Somewhere in the near distance, sirens raged. They were coming closer. Perhaps there had been another attack, or perhaps it was just a normal day in a bad neighborhood. Ezatullah swung his body around and slid out of the van. His feet hit the dirt of the parking lot and he found that his legs were unsteady, but he could stand. He took a tentative step, then another. Praise Allah, he could still walk.
He slammed the van door closed behind him and took a deep breath. The last thing he saw was the blue sky and bright sunlight of a warm June day.
They called it the Little Bird. Sometimes they called it the Flying Egg.
It was the MH-6 helicopter—fast and light, highly maneuverable, the kind of chopper that didn’t need room to land. It could come down on small rooftops, and on narrow roadways in crowded neighborhoods. The chopper was beloved by special operations forces, and Don had procured one when he launched the Special Response Team.
It came in low over the streets, just above the tangle of electrical wires. Luke and Ed rode in on the wooden side-mounted bench seats, their legs dangling in the air. Next to the junkyard lot, the pilot found a two-story cinderblock building with a fire escape. He touched down and both men slid out onto the roof. Three seconds later, the chopper was back in the air.
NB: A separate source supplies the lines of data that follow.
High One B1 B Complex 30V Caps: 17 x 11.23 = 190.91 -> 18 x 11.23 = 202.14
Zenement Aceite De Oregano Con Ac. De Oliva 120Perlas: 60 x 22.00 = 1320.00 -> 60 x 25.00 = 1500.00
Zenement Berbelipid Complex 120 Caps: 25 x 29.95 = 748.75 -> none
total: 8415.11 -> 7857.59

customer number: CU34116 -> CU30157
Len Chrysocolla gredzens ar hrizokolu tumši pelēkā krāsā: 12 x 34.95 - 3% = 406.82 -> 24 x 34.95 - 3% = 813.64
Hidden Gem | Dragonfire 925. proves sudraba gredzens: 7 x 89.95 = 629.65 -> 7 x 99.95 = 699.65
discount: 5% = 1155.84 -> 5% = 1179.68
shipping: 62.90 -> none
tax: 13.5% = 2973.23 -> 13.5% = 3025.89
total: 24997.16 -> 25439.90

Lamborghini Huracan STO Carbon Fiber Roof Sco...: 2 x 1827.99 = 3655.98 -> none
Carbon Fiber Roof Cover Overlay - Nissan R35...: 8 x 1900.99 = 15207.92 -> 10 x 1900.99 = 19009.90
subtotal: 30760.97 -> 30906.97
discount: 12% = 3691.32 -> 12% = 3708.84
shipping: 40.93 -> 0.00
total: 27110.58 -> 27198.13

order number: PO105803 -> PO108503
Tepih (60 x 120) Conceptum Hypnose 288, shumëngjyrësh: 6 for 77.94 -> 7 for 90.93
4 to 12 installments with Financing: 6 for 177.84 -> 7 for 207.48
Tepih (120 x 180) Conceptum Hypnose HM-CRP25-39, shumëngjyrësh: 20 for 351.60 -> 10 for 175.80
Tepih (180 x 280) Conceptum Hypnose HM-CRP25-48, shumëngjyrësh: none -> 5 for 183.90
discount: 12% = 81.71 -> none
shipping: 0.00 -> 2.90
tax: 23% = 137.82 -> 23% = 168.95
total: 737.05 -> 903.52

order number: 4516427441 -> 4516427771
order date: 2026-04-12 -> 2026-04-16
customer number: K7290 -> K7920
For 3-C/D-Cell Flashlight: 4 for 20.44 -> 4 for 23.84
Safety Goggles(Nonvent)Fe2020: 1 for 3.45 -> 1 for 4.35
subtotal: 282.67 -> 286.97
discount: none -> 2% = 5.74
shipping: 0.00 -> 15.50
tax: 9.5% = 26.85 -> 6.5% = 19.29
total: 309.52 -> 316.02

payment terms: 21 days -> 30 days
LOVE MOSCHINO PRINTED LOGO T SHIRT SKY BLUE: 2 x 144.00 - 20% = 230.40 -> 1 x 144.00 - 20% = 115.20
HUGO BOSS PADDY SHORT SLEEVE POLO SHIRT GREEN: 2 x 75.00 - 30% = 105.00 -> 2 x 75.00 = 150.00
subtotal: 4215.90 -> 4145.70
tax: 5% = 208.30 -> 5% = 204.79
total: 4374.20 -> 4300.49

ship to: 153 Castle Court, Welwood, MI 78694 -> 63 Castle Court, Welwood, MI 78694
A minute after that, Luke and Ed walked across the dusty lot toward the van. The place was full of cops. Seven or eight DC police patrol cars were parked out on the street and sidewalk, lights flashing. Two fire engines were out there as well. A hazmat truck and a bomb squad truck had pulled inside the lot, and yellow police tape was suspended across the entrance.
In a far corner of the lot, men in full hazmat suits were searching inside the van. All the doors were open. A body lay on the ground by the front passenger door, blood pooled nearby. Another body was in the driver’s seat.
Fifty yards from the van, a cop stepped in front of them.
“Far enough, guys.”
Luke showed him the badge. “Agent Stone, FBI Special Response Team.” He said it even though he wasn’t quite sure who he worked for anymore. Anyway, he still had the badge. That was good enough.
The cop nodded. “I figured you were somebody. Most people don’t show up by landing helicopters on rooftops. Past this point is considered a radiation contamination area. You want to go further, you need to put on a hazmat suit.”
Luke didn’t want to spend twenty minutes putting on a hazmat suit. He gestured at the men with the van. “You know anything about what happened here?”
The cop smiled. “I might have heard a couple things.”
“How did they die?”
The cop pointed. “The one on the ground was shot in the head. Large-caliber weapon, hit from a distance. The bullet took a big chunk of his brains and skull when it exited. The guy was lucky—he probably never knew what hit him.”
“Someone
shot
him?” Ed said.
“If you got a little closer, you wouldn’t ask me that question. There’s brain salad all over the ground. It looks like somebody dropped a plate of guacamole.”